RDEL #17: How does your engineering team type indicate team performance?
In the first post of our monthly review on the 2023 DORA report, we look at how four different categories of engineering teams perform on key performance benchmarks.
Hello and welcome to RDEL - each week, we pose an interesting topic in engineering leadership, and apply the latest research in the field to drive to an answer. 👋
🎉 It’s November, which means the 2023 State of DevOps report has been published! Throughout this month, we’ll be asking questions that are highlighted in the DORA report’s research findings. Massive thanks to the researchers at Google for their commitment to understanding and measuring high-performing technology-driven organizations.
Note: this month-long series contains a sample of the report that we found most useful to our readers. To dive deeper into the data, take a look at the full report.
The context:
The DevOps Research and Assessment (DORA) team focuses on understanding the relationship between capabilities and outcomes. For almost a decade, the DORA team has assembled and analyzed data from over 36,000 professionals. The team is most famously-known for their four famous “DORA Metrics”, which are:
Deployment frequency: how frequently changes are pushed to production
Change lead time: how long it takes a change to go from committed to deployed
Change failure rate: how frequently a deployment introduces a failure that requires immediate intervention
Failed deployment recovery time: how long it takes to recover from a failed deployment
The annual DORA report is a rich analysis of what factors contribute to high-performing engineering teams, and what actions teams can achieve great outcomes. In 2023, researchers focused on organizational performance, team performance, and employee well-being.
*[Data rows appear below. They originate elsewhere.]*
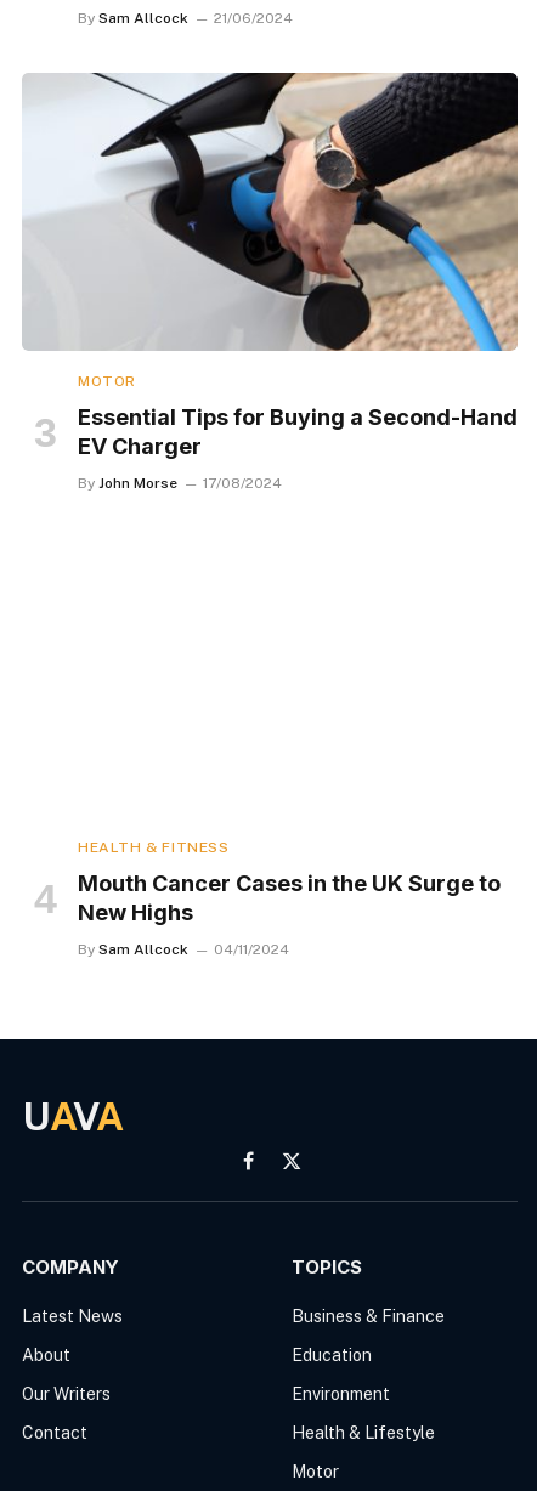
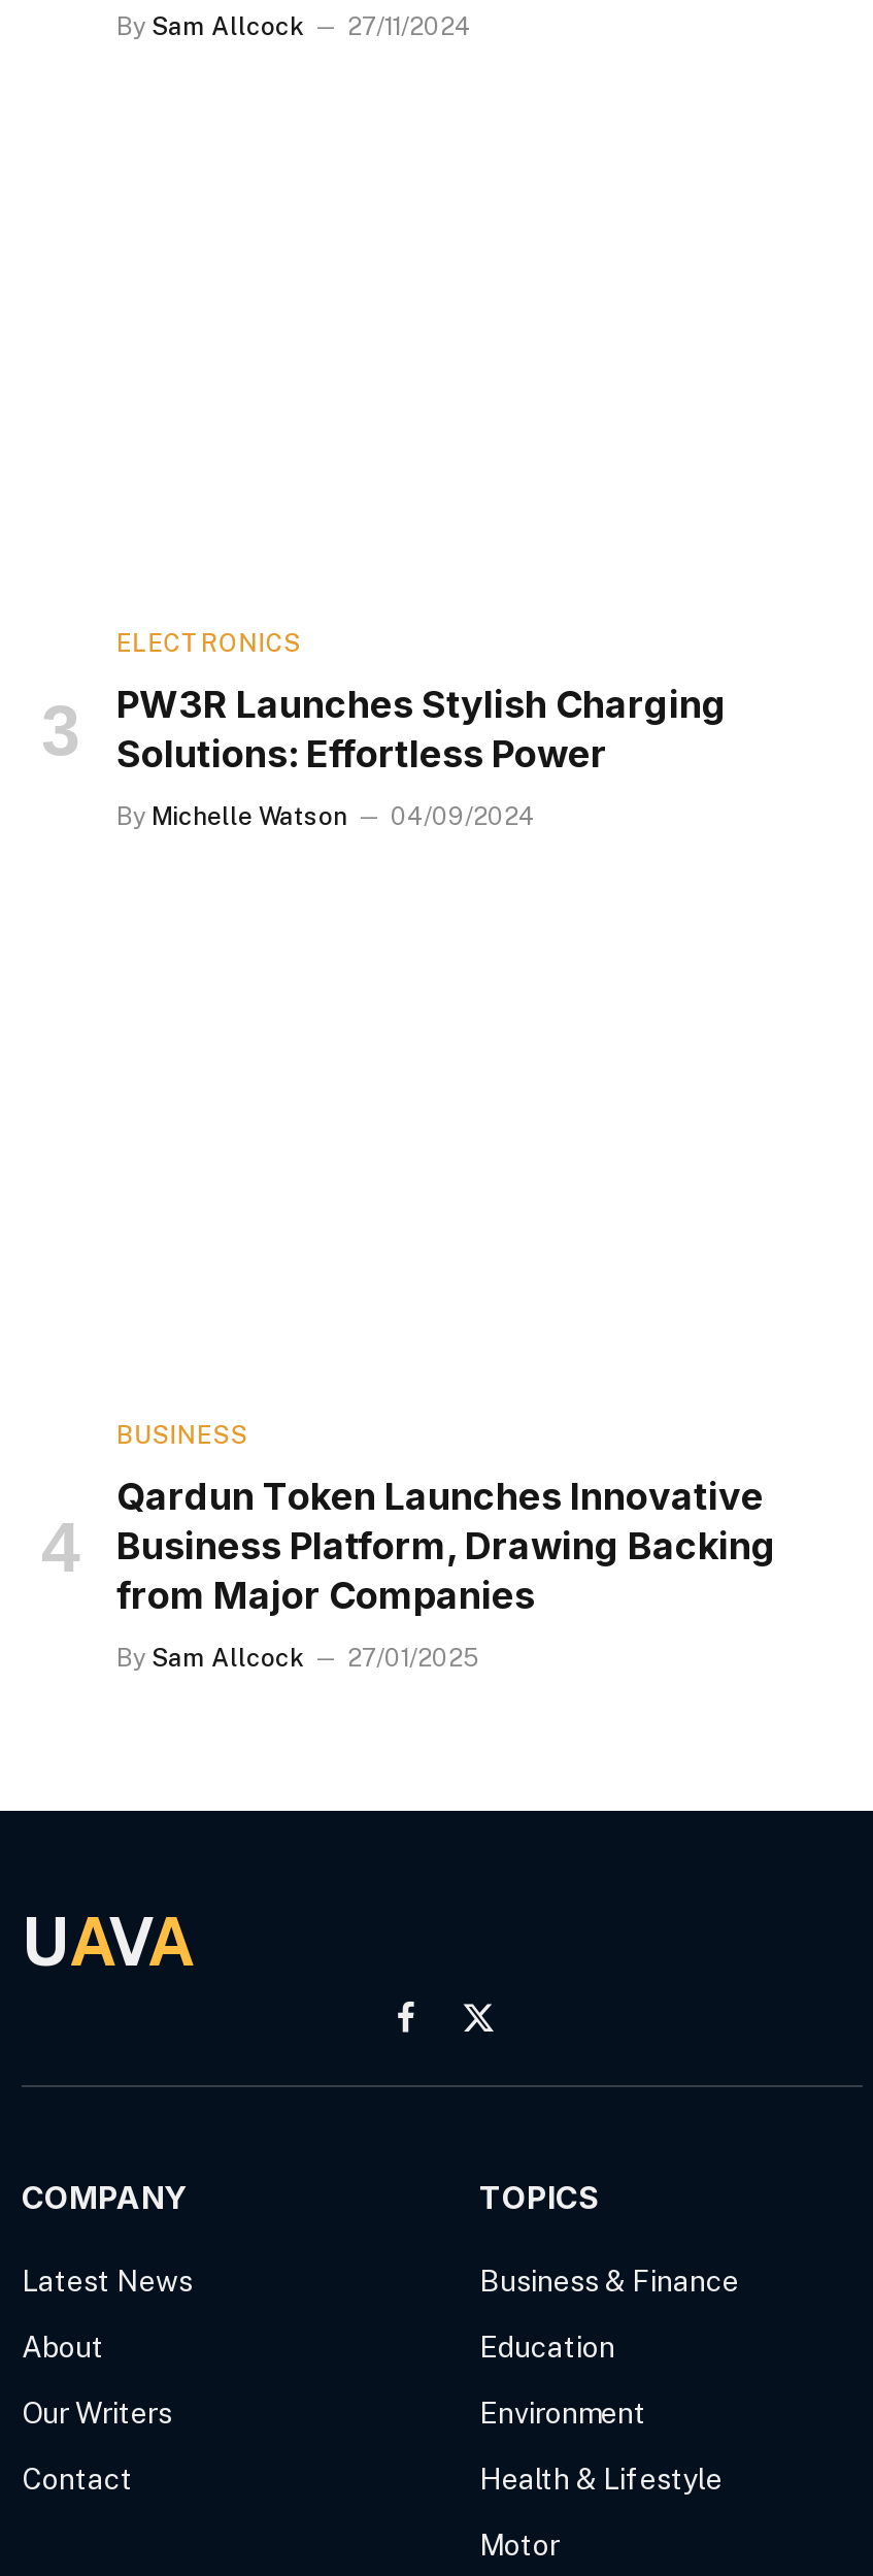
[78,9,293,26] By Sam Allcock 21/06/2024 -> [116,12,471,40] By Sam Allcock 27/11/2024
[22,72,519,352] [image] -> none
[78,373,136,390] MOTOR -> [116,629,301,658] ELECTRONICS
[78,404,518,459] Essential Tips for Buying a Second-Hand | EV Charger -> [116,683,727,776] PW3R Launches Stylish Charging | Solutions: Effortless Power
[78,475,282,492] By John Morse | 17/08/2024 -> [116,802,535,831] By Michelle Watson | 04/09/2024
[78,839,229,856] HEALTH & FITNESS -> [116,1420,248,1449] BUSINESS
[78,870,501,925] Mouth Cancer Cases in the UK Surge to | New Highs -> [116,1474,776,1616] Qardun Token Launches Innovative | Business Platform, Drawing Backing | from Major Companies
[78,940,289,957] By Sam Allcock 04/11/2024 -> [116,1643,479,1672] By Sam Allcock 27/01/2025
This year, as the researchers were analyzing data on various performance benchmarks in the industry, they identified an interesting pattern: teams behave differently on performance benchmarks depending on certain core characteristics of the team. Intuitively, this makes sense: for example, an early-stage startup is less likely to focus on operational performance than a massive enterprise. But what are those benchmarks, and how do different types of teams perform against those benchmarks?
The research:
“Teams that focus on the needs of users build the right thing AND build the thing right” - Excerpt from the 2023 DORA report
Researchers looked at the average performance of teams on software delivery performance, operational performance, and user-centricity. A cluster analysis found that there are four “types” of teams that emerge, and they trend differently on these three key performance indicators. We’ll first define the three key performance indicators, and then highlight the four types of teams and the performance patterns they show.
Three performance benchmarks:
1️⃣ Software delivery performance:
These are the famed “DORA Metrics” (defined above), which are used to assess software delivery performance.
The 2023 benchmarks for the different metrics are available below:
2️⃣ Operational performance:
This refers to both reliability practices and reliability outcomes - that is, how a service meets its goals for measures like availability, performance, and correctness. Research shows that improved operational performance leads to better team performance and organizational performance.
3️⃣ User centricity:
User-centric applications are built with the end user in mind. This means teams have a good sense of what users need and incorporate it into the roadmap.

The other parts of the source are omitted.